The Colegio de Santa Clara, an institution for the training of young people from Cuba and the Caribbean in the arts and crafts of restoration, was inaugurated in April at the former headquarters of the convent of the Santa Clara order in the historic centre of Havana.
This cultural project is the result of cooperation between the Office of the Historian of the City of Havana (OHCH), UNESCO’s Transcultura programme and the European Union (EU), which contributed more than four million dollars to rehabilitate the building (almost four centuries old) and the Italian Agency for Development Cooperation.
Cuban President Miguel Díaz-Canel and other senior government officials attended the ceremony that inaugurated the first stage of the project in one of the four cloisters of the seventeenth-century building.
The EU ambassador to the island, Isabel Brilhante, stressed that the cultural link with the Caribbean is “strategic” and “not only strengthens” bilateral relations, but also projects “a shared vision based on talent, innovation and respect for our identities.”
She affirmed that the Colegio de Santa Clara celebrates “a concrete step in that direction”, that “this monumental complex becomes a model of creative conservation that inspires other regions” and considered that “Europe has a lot to offer, but also a lot to learn from dynamic contexts such as the Caribbean”.
For her part, the director of the UNESCO Regional Office, Anne Lemaistre, stressed that “Santa Clara stands as a symbol of resistance and rebirth,” a “collective legacy to the Caribbean and the region” and a “beacon of hope for new generations.”
The new educational and cultural centre is conceived as a multifunctional institution that will offer courses and teaching in the field of conservation, restoration and management of heritage in its classrooms, laboratories and conference room.

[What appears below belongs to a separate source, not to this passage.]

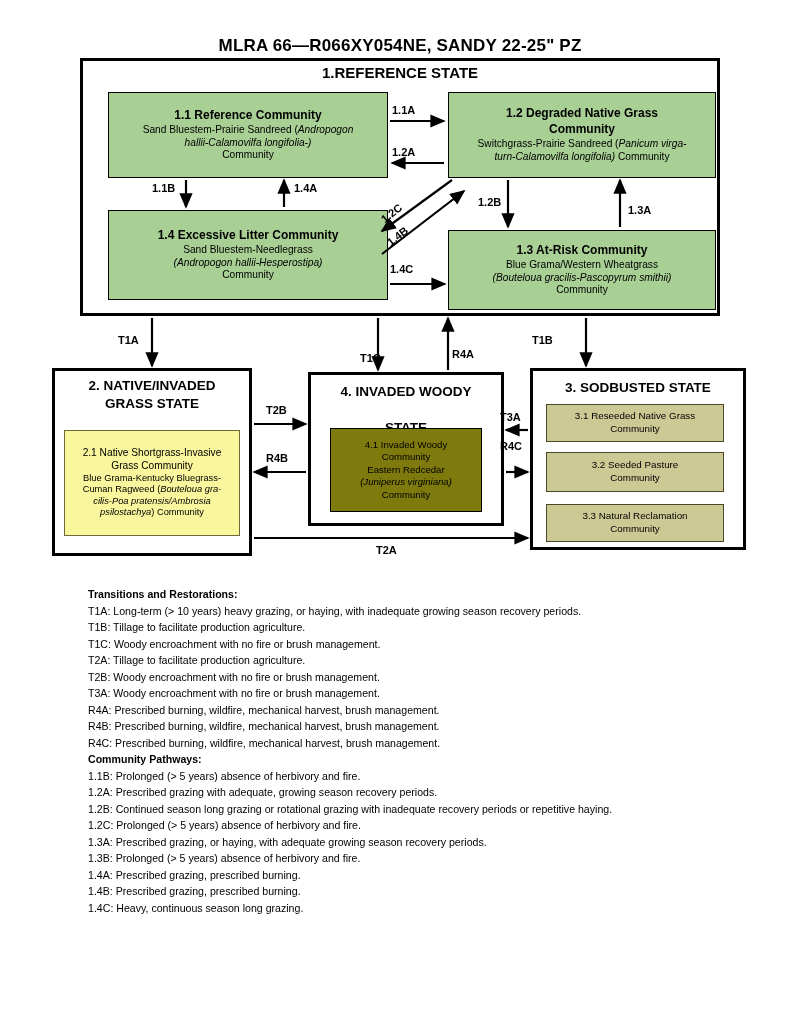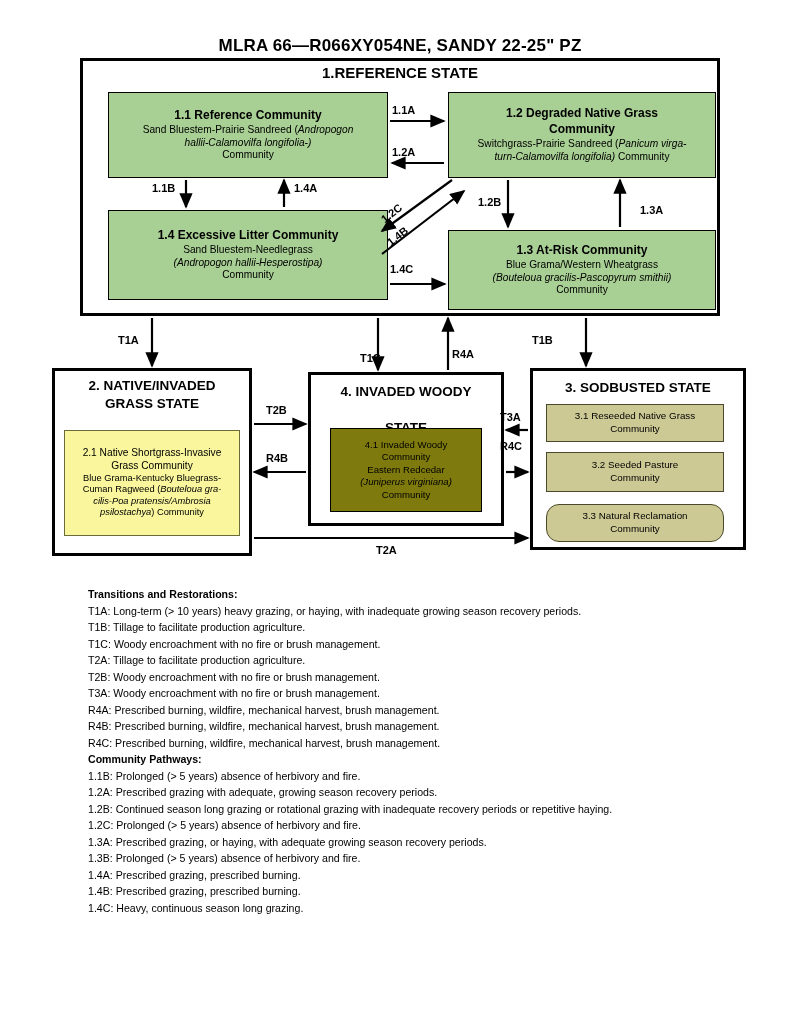"1.3A" div.alabel { margin-left: 12px -> none }
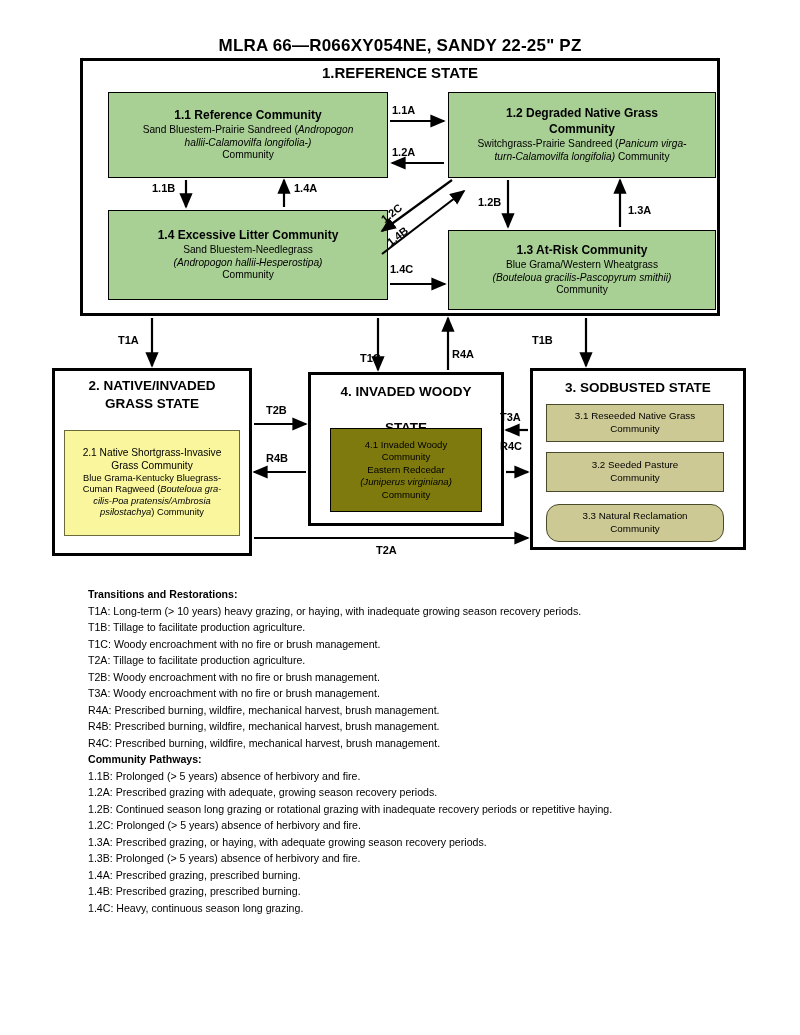"3.3 Natural Reclamation" #box-3-3 { border-radius: 13px -> none }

The 12,300-square-metre venue has a museum and its promoters plan to create a Aula Magna for international events, exhibition halls, a library, multipurpose rooms, laboratories and studios for art-related activities of all kinds.
It is expected that young students will learn in this college of arts and crafts about the use of wood in Caribbean architecture, the preservation of cultural heritage, photography as a tool for the conservation and rehabilitation of heritage buildings.
A building with history
The religious enclosure, founded in 1644, was built to house the cloistered order of the Poor Sisters of Santa Clara, known as the Poor Clares, the largest and first female convent or established on the island.
The enormous two-storey construction, thick walls and façade with high towers, came to have three cloisters, a church, refectory, kitchen, infirmary, orchard and the necessary facilities for a community of one hundred nuns.
The Poor Clares lived there until 1922 when they sold it to a real estate company and moved to another neighborhood of Havana.
Three years later the monastery became the headquarters of the Ministry of Public Works and, after the triumph of the revolution in 1959, it housed different institutions, including the National Center for Conservation, Restoration and Museology.
Finally, in 2012 the property passed into the hands of the Office of the Historian of Havana, which was then in charge of Eusebio Leal, a leading figure in the recovery of the architectural heritage of the Cuban capital.
He was the one who launched shortly before he died in 2020 the rehabilitation project of the old convent of Santa Clara, a key piece of the historic center of Havana, declared a cultural heritage of humanity in 1982.